● **SOURCE MATERIAL**:
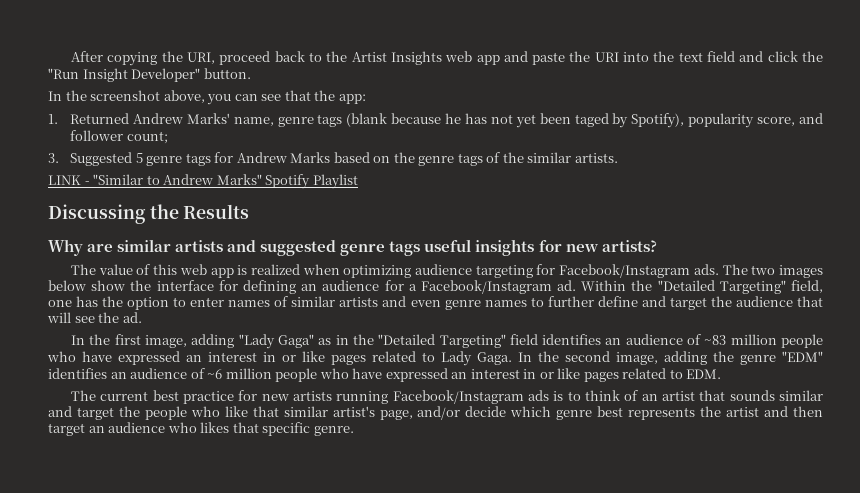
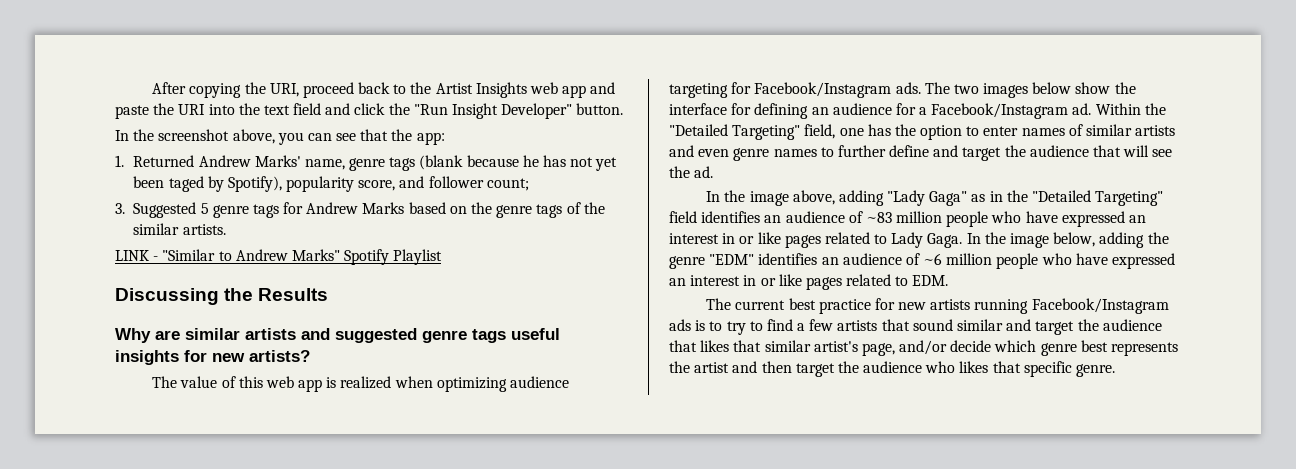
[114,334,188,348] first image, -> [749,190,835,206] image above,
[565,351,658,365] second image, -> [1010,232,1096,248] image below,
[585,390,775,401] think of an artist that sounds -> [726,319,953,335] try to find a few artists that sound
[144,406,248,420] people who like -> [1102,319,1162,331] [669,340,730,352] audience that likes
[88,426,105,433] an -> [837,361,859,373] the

● **THE PROBLEM**: In the entries above, count each line with "that"; reply with the total only.

● **FINISHED TASK**: 2